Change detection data
■ ■ ■
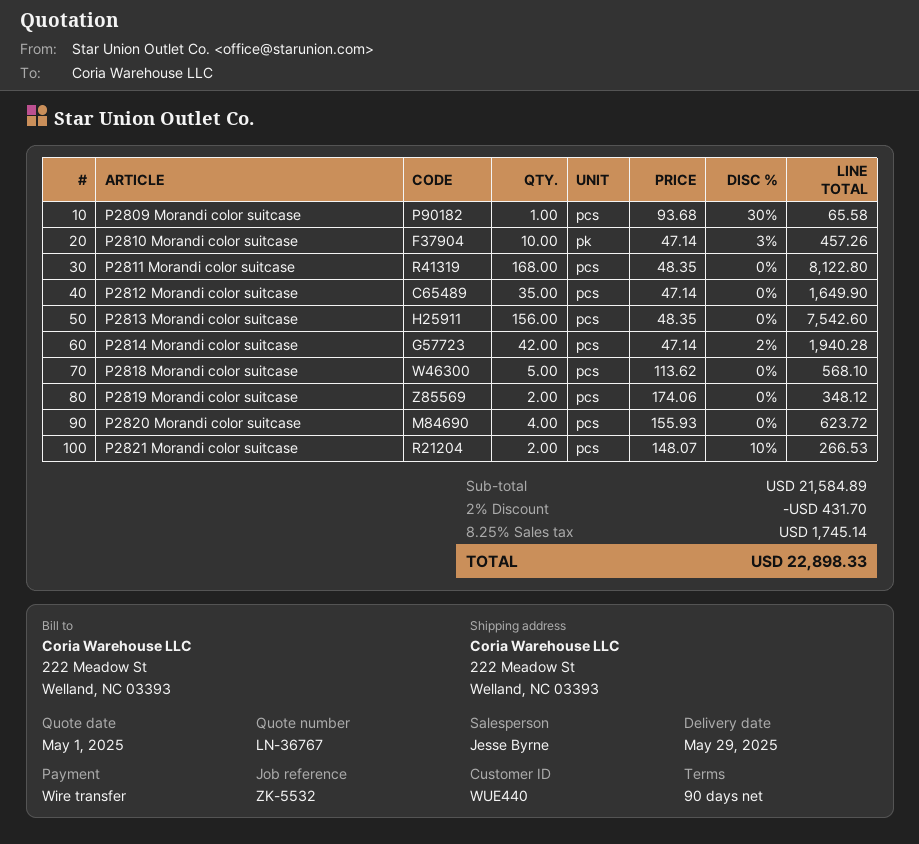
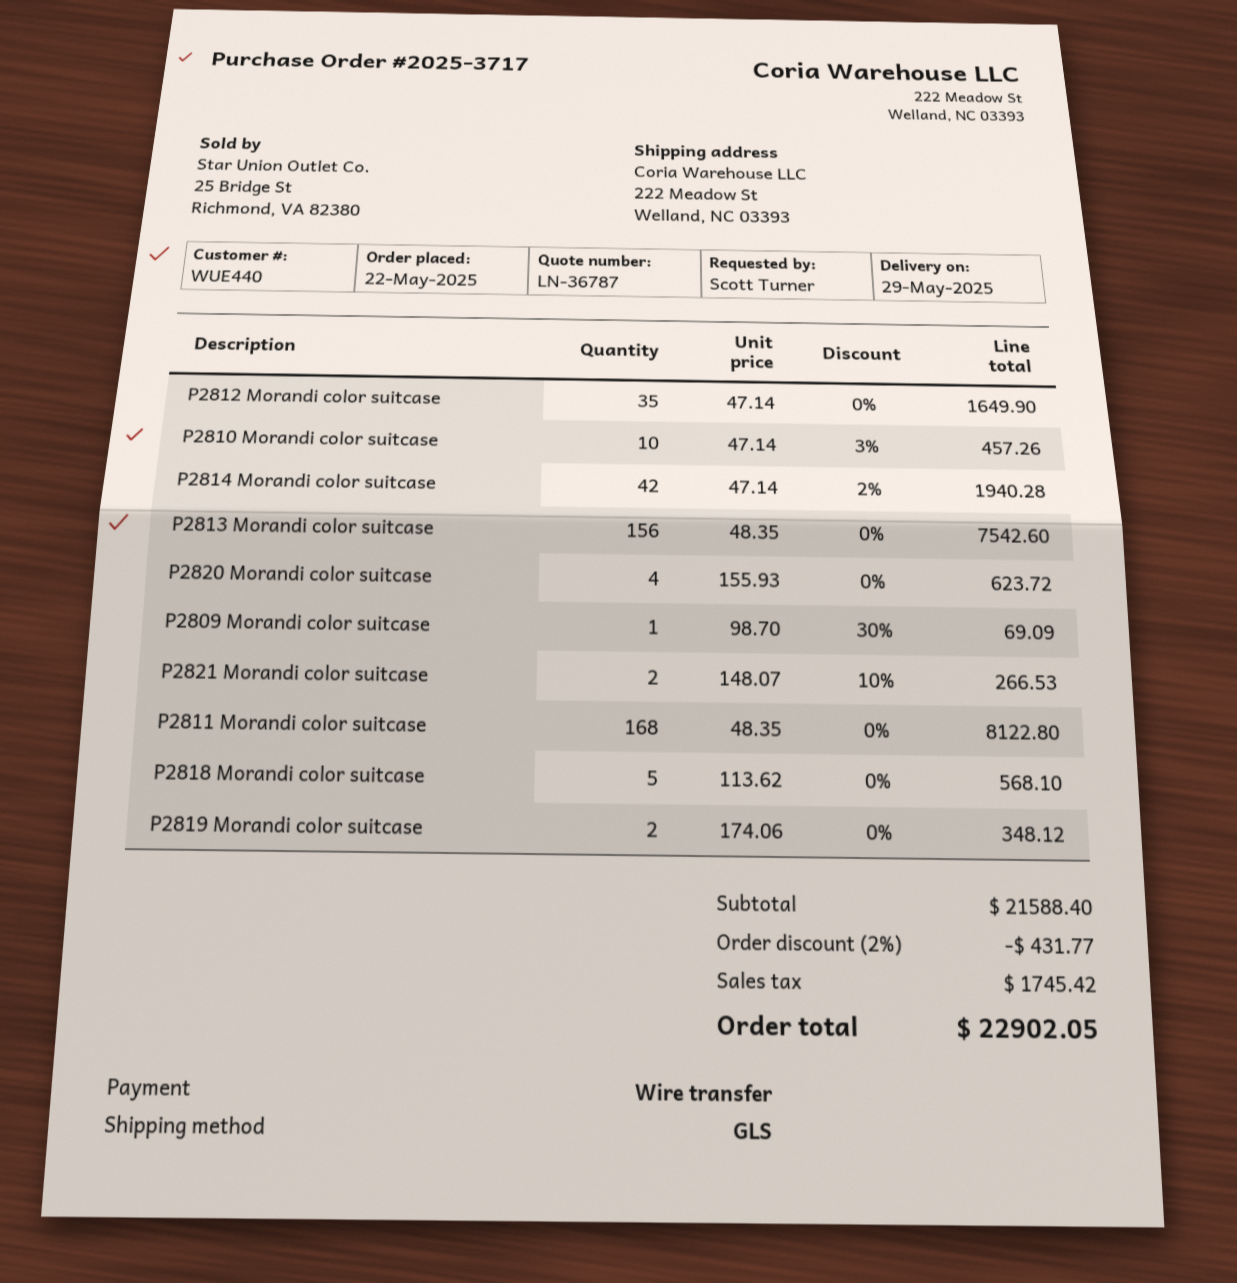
quote number: LN-36767 -> LN-36787
P2809 Morandi color suitcase: 1 x 93.68 - 30% = 65.58 -> 1 x 98.70 - 30% = 69.09
subtotal: 21584.89 -> 21588.40
discount: 2% = 431.70 -> 2% = 431.77
tax: 1745.14 -> 1745.42
total: 22898.33 -> 22902.05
■ ■ ■
Would you provide an exact, picture-free copy of the data above?

quote number: LN-36767 -> LN-36787
P2809 Morandi color suitcase: 1 x 93.68 - 30% = 65.58 -> 1 x 98.70 - 30% = 69.09
subtotal: 21584.89 -> 21588.40
discount: 2% = 431.70 -> 2% = 431.77
tax: 1745.14 -> 1745.42
total: 22898.33 -> 22902.05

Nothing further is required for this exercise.